Based on (1) and (4), we have two candidates to define variance:

(5) V(X)=E(X-EX)^T(X-EX)

and

(6) V(X)=E(X-EX)(X-EX)^T.

Answer 1. The second definition contains more information, in the sense to be explained below, so we define variance of a vector by (6).

Question 3. Find the elements of this matrix.

Answer 3. Variance of a vector has variances of its components on the main diagonal and covariances outside it:

(7) V(X)=\left(\begin{array}{cccc}V(X_1)&Cov(X_1,X_2)&...&Cov(X_1,X_n)\\Cov(X_2,X_1)&V(X_2)&...&Cov(X_2,X_n)\\...&...&...&...\\Cov(X_n,X_1)&Cov(X_n,X_2)&...&V(X_n)\end{array}\right).

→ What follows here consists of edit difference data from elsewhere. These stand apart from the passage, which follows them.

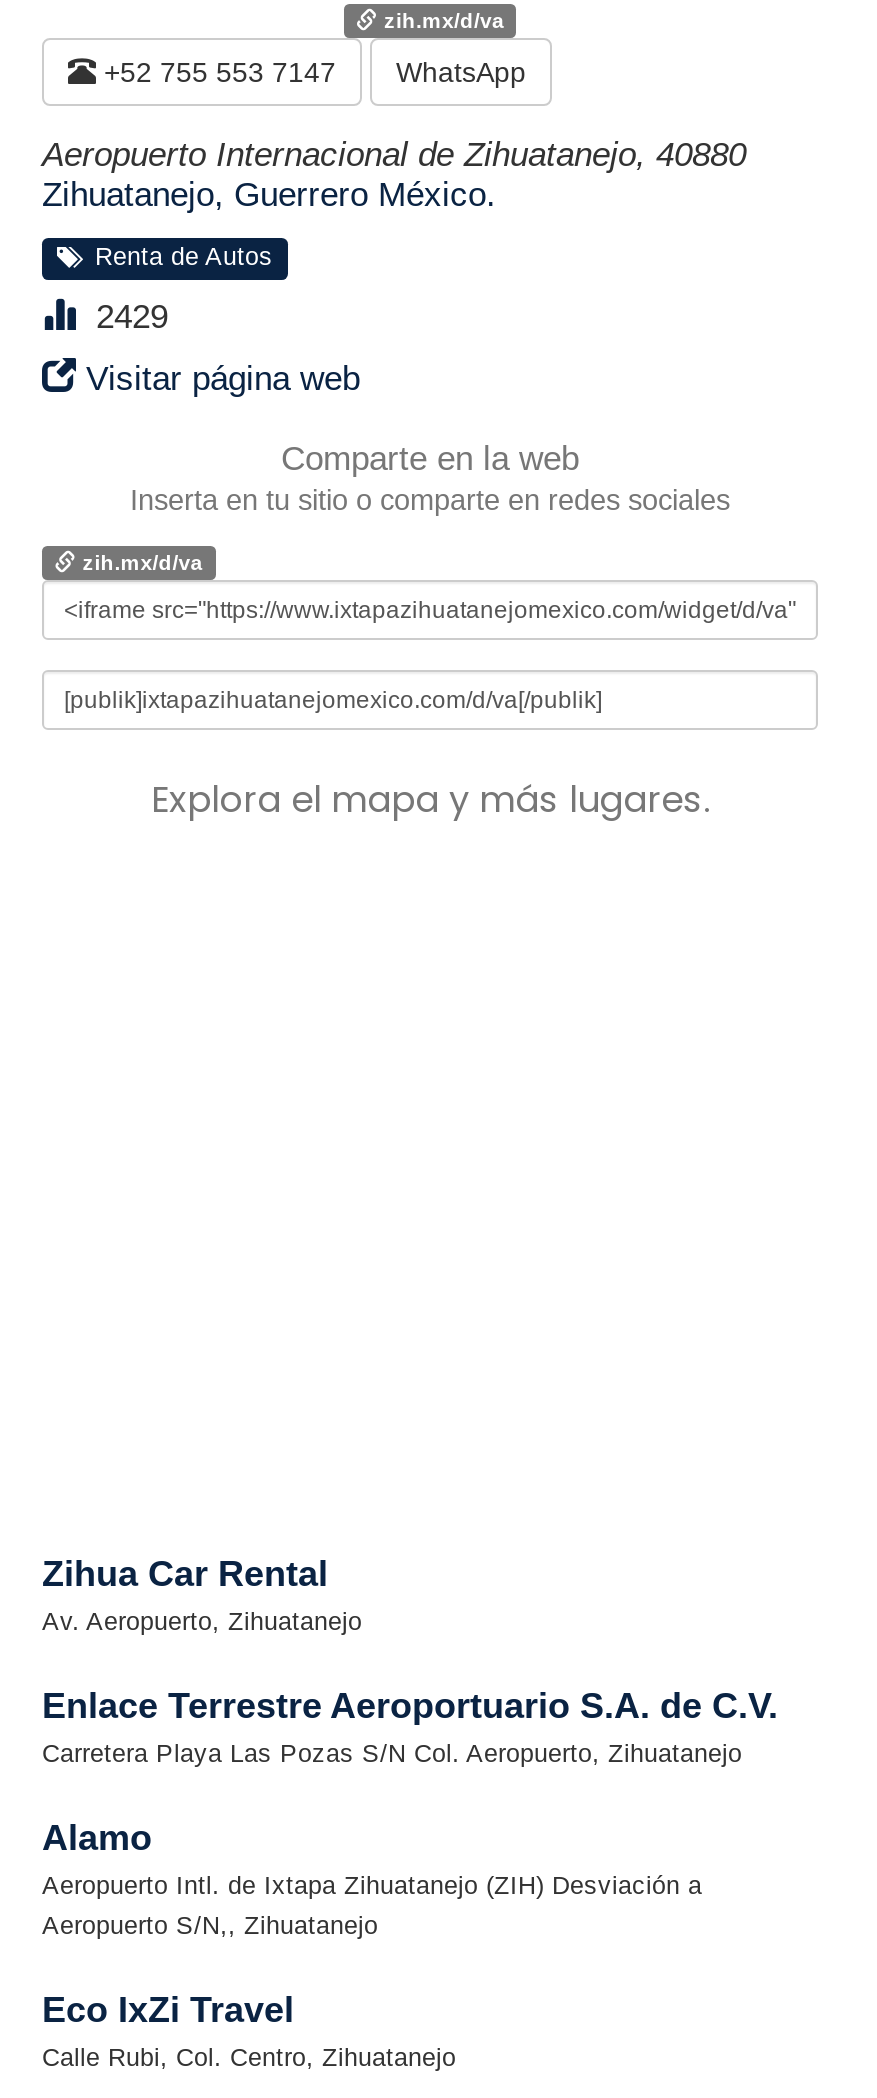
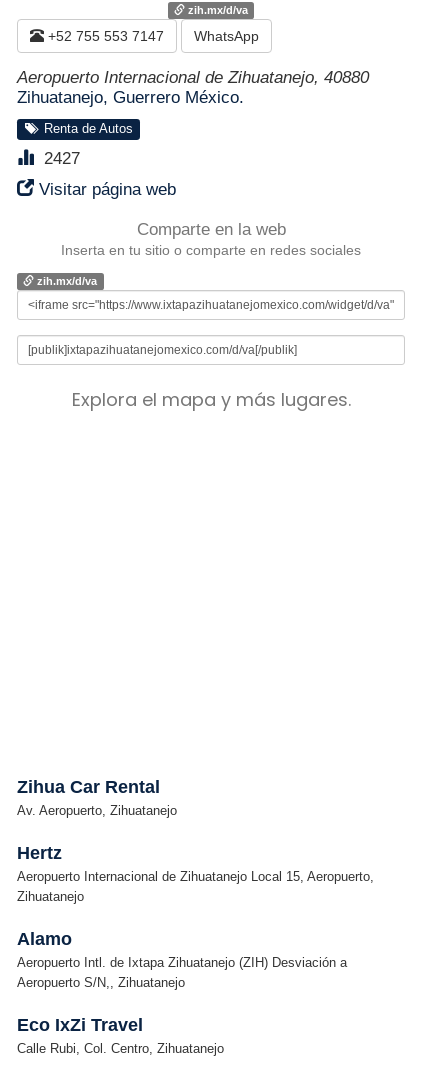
- 2429
+ 2427

- Enlace Terrestre Aeroportuario S.A. de C.V.
- Carretera Playa Las Pozas S/N Col. Aeropuerto, Zihuatanejo
+ Hertz
+ Aeropuerto Internacional de Zihuatanejo Local 15, Aeropuerto,
+ Zihuatanejo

If you can't get this on your own, go back to Answer 2.

There is a matrix operation called trace and denoted tr. It is defined only for square matrices and gives the sum of diagonal elements of a matrix.

Exercise 1. Show that tr(V(X))=E(X-EX)^T(X-EX). In this sense definition (6) is more informative than (5).

Exercise 2. Show that if EX_1=...=EX_n=0, then (7) becomes

V(X)=\left(\begin{array}{cccc}EX^2_1&EX_1X_2&...&EX_1X_n\\EX_2X_1&EX^2_2&...&EX_2X_n\\...&...&...&...\\EX_nX_1&EX_nX_2&...&EX^2_n\end{array}\right).